Graham Steele’s “What I Learned About Politics” – A Review
What I Learned About Politics: Inside the Rise-and Collapse-of Nova Scotia’s NDP Government by former Nova Scotia Finance Minister Graham Steele is blunt, briskly written and relentlessly unsettling. Steele’s autobiographical account of his political career dices and slices many of the myths and illusions of our province’s political realities (Steele also served as Minister of Acadian Affairs, Minister of Economic and Rural Development and Tourism, and Minister of African Nova Scotian Affairs). It’s a remarkably post-ideological book, trashing the old “left vs. right” stances that have guided much of what passes for Bluenose political discourse.
Upon coming to power after the 2009 election, Steele reduces the recipe for fiscal management of the public purse to three choices, whilst admitting that the third is no option at all. He says that to manage the finances, either you increase taxes or cut services. Believing that you can ‘grow’ your way out of a 15 billion dollar debt and current account deficit is simply akin to believing in the Easter Bunny. It’s a fiscal and political conundrum faced by Finance Ministers, whether they be Liberal, NDP or Progressive Conservative. In Nova Scotia all parties have struggled to come to grips with it, none with true success.
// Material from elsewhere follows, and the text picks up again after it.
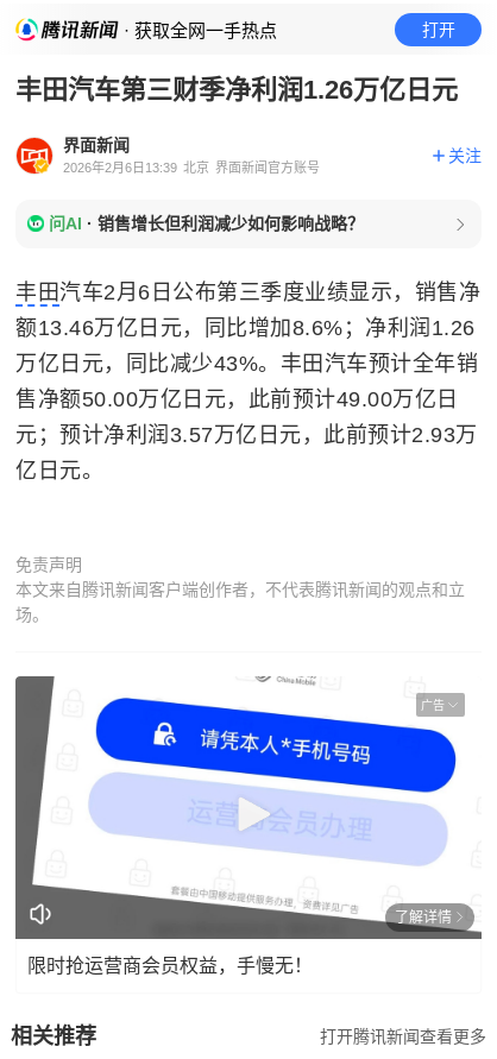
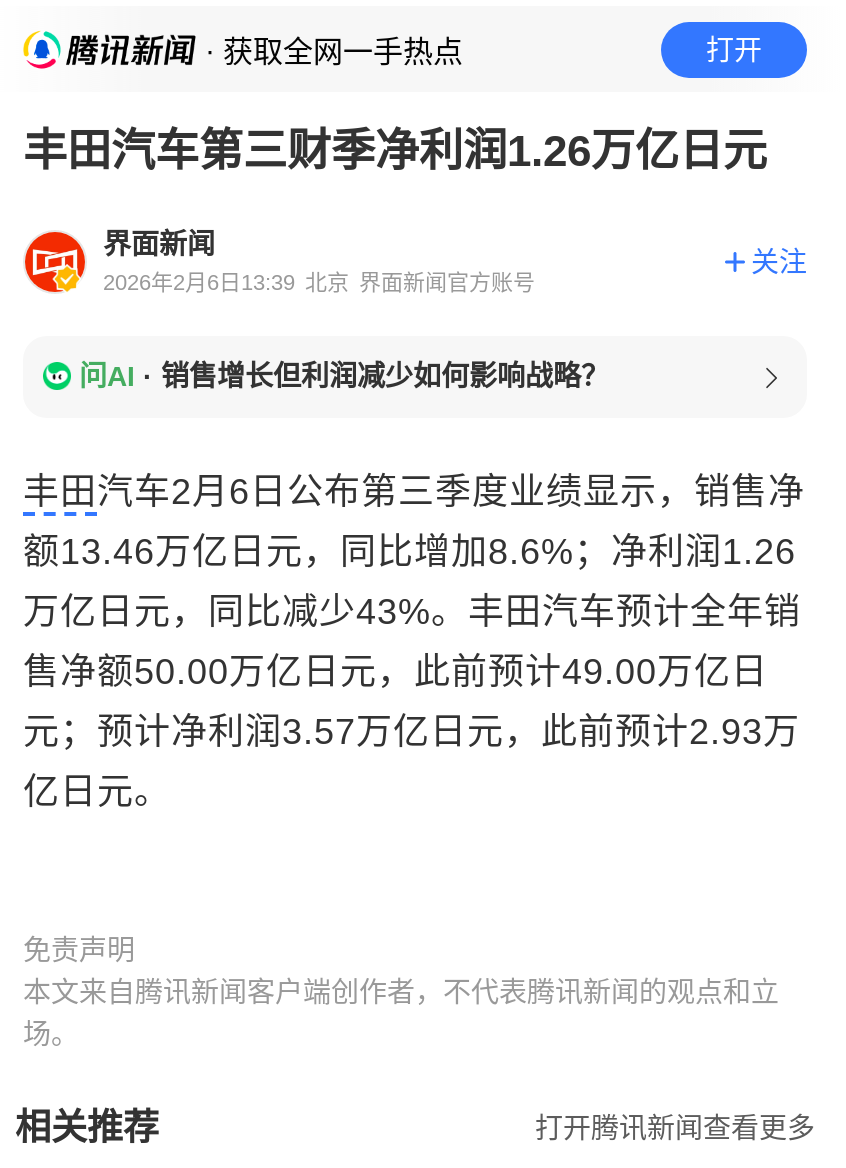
[14,675,483,940] [image] | 广告 -> none
[27,909,452,975] 了解详情 | 限时抢运营商会员权益，手慢无！ -> none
Steele’s tome is full of other fascinating insights. His detailing of his constituency work is particularly fine, revealing that the NDP had a long and storied history of hard-nosed and thorough attention to detail in their ridings that lead to ever-increasing seat totals. They came to power through hard work and persistence as much as anything else.
The surprise defeat of their majority government remains one of the great mysteries of Nova Scotia politics. Nobody expected it, and it’s become clear that Stephen McNeil and his Liberal team were simply not ready to take the reins of power, considering the calamitous path they have set the province on, from the Film Tax Credit fiasco to the Andrew Younger scandal to the current imbroglio around the botched Seniors’ Pharmacare “revamp.”
Steele’s book boasts other virtues besides its clear-eyed and nostalgia-free viewpoint. It’s short, punchy, and blessed with just enough inside confessions to make it seem more substantial than most political autobiographies.
Detailing the reason why he left cabinet – over a directive from Premier Darrell Dexter’s Office to override a Cabinet decision to hold the line on Public Sector wages – Steele maintains a stance somewhere between disappointment and despair, all which finally led to a decision to leave politics altogether.
After a life in politics where he might have been considered the ultimate party man, Steele comes off as remarkably unsentimental, with some industrial-strength insights into Nova Scotia’s rote inability to change. Railing against the “Status Quo,” the former Finance Minister provides an extraordinary portrait of practical politics in a period where the old-line parties are creeping back to the unsavory ways that got us into our current mess. Steele’s vivid and focused view of his time in government from 2009 to 2013 is marked by a refreshing candor that can only help our understanding of the massive challenges Nova Scotia faces, not least of which is a dysfunctional political culture.
For anyone interested in Nova Scotia politics, it is absolutely required reading.